The reason I say this is because people do not make decisions or choose beliefs based on logic. They do so for other reasons. They can be persuaded but they are not persuaded by logic they are persuaded by other means. We use reason only after the fact to defend our beliefs and decisions.

In an interview on FoxNews@Night with Shannon Bream on March 19, 2018, Scott Adams explained that people don't use logic to make decisions even though we think we do. (2:59:

We humans ignore facts but we think we don't. The great illusion of life is that we're rational beings making rational decisions most of the time. But when you become a hypnotist, the first thing you learn is that that's backwards and that mostly we're deciding based on our team, our feelings, our emotions, irrational reasons, we make our decision and then we rationalize it no matter how tortured that rationalization is."

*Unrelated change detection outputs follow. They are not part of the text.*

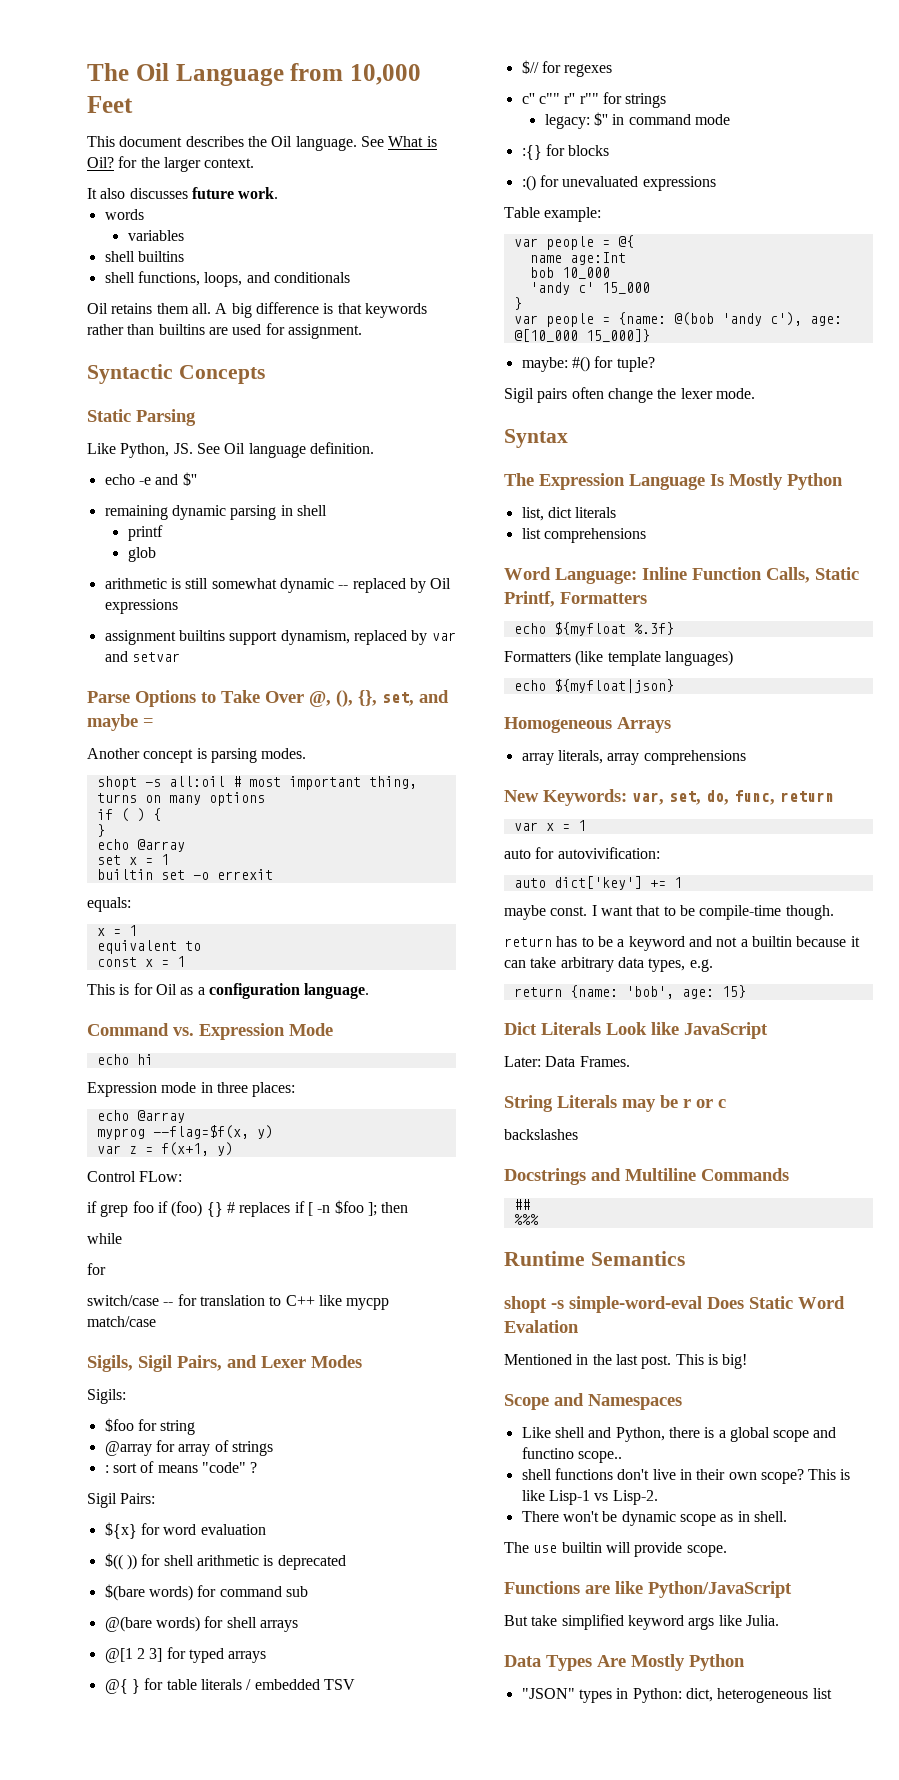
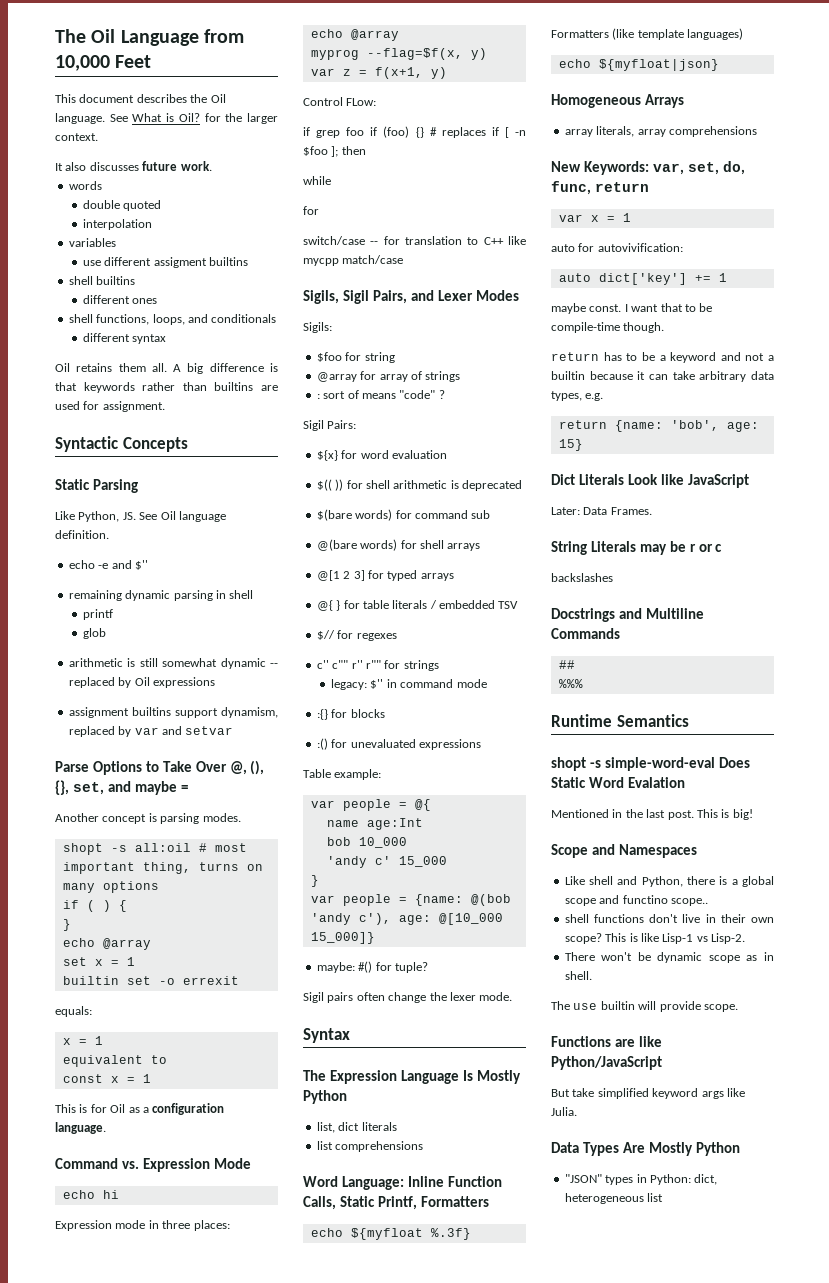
+ double quoted
+ interpolation
  variables
+ use different assigment builtins
+ different ones
+ different syntax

University of Virginia psychologist Jonathan Haidt expressed similar views in his book The righteous Mind. He wrote that people don't use reason to form their beliefs, they use reason to justify their beliefs which they form for emotional reasons. William Saletan described Haidt's views in the Sunday Book Review:

Why Won’t They Listen? ‘The Righteous Mind,’ by Jonathan Haidt By WILLIAM SALETAN SUNDAY BOOK REVIEW MARCH 23, 2012

The problem isn’t that people don’t reason. They do reason. But their arguments aim to support their conclusions, not yours. Reason doesn’t work like a judge or teacher, impartially weighing evidence or guiding us to wisdom. It works more like a lawyer or press secretary, justifying our acts and judgments to others.

Saj Patel,

I appreciated the intro to "Invisible Cities." I'm going to check that book out. Do you recommend any particular translation?


What you wrote has a lot of merit. Minds are definitely hard to changes, and humans are very good at what used to be called, unapologetically, "apologetics": picking a belief system and defending it every which way but loose.

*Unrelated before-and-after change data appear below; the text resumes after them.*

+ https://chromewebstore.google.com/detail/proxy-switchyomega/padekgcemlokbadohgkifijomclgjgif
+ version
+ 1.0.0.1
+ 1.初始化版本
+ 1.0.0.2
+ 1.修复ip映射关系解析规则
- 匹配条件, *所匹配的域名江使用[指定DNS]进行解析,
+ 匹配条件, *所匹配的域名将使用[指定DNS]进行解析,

I find Trump enabler Adams hard to take. If he feels that reason isn't going to convince anyone, then why is he bothering to make arguments?

I think reason does have a lot of power, but it's true that it is not the only power. Direct experience is more powerful still.

"Reason doesn’t work like a judge or teacher, impartially weighing evidence or guiding us to wisdom. It works more like a lawyer or press secretary, justifying our acts and judgments to others."


"Men are rather reasoning than reasonable animals, for the most part governed by the impulse of passion."